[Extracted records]

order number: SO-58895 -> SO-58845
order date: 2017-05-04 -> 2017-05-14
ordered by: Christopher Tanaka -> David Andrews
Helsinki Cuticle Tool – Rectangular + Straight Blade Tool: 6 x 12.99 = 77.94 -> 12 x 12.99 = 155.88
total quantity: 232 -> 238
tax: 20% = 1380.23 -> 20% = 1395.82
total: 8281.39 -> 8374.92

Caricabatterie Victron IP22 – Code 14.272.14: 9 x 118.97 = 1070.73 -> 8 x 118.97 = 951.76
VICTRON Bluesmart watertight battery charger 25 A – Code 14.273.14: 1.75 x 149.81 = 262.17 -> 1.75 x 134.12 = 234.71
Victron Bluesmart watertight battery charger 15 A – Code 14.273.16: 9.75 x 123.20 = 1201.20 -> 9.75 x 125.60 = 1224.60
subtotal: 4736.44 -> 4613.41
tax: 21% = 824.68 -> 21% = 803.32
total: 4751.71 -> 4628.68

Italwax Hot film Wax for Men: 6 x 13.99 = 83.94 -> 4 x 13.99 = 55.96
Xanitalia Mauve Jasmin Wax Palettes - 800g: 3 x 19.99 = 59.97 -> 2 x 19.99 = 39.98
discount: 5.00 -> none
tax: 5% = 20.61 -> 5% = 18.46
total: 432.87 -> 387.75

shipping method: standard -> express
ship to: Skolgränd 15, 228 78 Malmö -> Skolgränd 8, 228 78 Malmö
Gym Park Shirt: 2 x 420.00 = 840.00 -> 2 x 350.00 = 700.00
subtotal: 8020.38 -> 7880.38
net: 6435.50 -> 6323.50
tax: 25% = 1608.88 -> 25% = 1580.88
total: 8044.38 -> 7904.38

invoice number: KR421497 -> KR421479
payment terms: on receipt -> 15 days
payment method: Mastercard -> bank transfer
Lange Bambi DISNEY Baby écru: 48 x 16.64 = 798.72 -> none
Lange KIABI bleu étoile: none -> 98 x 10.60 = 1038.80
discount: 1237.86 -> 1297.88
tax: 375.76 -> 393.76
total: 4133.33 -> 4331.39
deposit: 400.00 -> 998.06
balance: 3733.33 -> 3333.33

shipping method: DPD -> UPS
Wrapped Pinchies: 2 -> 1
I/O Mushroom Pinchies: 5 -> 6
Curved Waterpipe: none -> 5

■ What this task involves: Restate the data above word for word, omitting nothing.

■ Exercise solution:
order number: SO-58895 -> SO-58845
order date: 2017-05-04 -> 2017-05-14
ordered by: Christopher Tanaka -> David Andrews
Helsinki Cuticle Tool – Rectangular + Straight Blade Tool: 6 x 12.99 = 77.94 -> 12 x 12.99 = 155.88
total quantity: 232 -> 238
tax: 20% = 1380.23 -> 20% = 1395.82
total: 8281.39 -> 8374.92

Caricabatterie Victron IP22 – Code 14.272.14: 9 x 118.97 = 1070.73 -> 8 x 118.97 = 951.76
VICTRON Bluesmart watertight battery charger 25 A – Code 14.273.14: 1.75 x 149.81 = 262.17 -> 1.75 x 134.12 = 234.71
Victron Bluesmart watertight battery charger 15 A – Code 14.273.16: 9.75 x 123.20 = 1201.20 -> 9.75 x 125.60 = 1224.60
subtotal: 4736.44 -> 4613.41
tax: 21% = 824.68 -> 21% = 803.32
total: 4751.71 -> 4628.68

Italwax Hot film Wax for Men: 6 x 13.99 = 83.94 -> 4 x 13.99 = 55.96
Xanitalia Mauve Jasmin Wax Palettes - 800g: 3 x 19.99 = 59.97 -> 2 x 19.99 = 39.98
discount: 5.00 -> none
tax: 5% = 20.61 -> 5% = 18.46
total: 432.87 -> 387.75

shipping method: standard -> express
ship to: Skolgränd 15, 228 78 Malmö -> Skolgränd 8, 228 78 Malmö
Gym Park Shirt: 2 x 420.00 = 840.00 -> 2 x 350.00 = 700.00
subtotal: 8020.38 -> 7880.38
net: 6435.50 -> 6323.50
tax: 25% = 1608.88 -> 25% = 1580.88
total: 8044.38 -> 7904.38

invoice number: KR421497 -> KR421479
payment terms: on receipt -> 15 days
payment method: Mastercard -> bank transfer
Lange Bambi DISNEY Baby écru: 48 x 16.64 = 798.72 -> none
Lange KIABI bleu étoile: none -> 98 x 10.60 = 1038.80
discount: 1237.86 -> 1297.88
tax: 375.76 -> 393.76
total: 4133.33 -> 4331.39
deposit: 400.00 -> 998.06
balance: 3733.33 -> 3333.33

shipping method: DPD -> UPS
Wrapped Pinchies: 2 -> 1
I/O Mushroom Pinchies: 5 -> 6
Curved Waterpipe: none -> 5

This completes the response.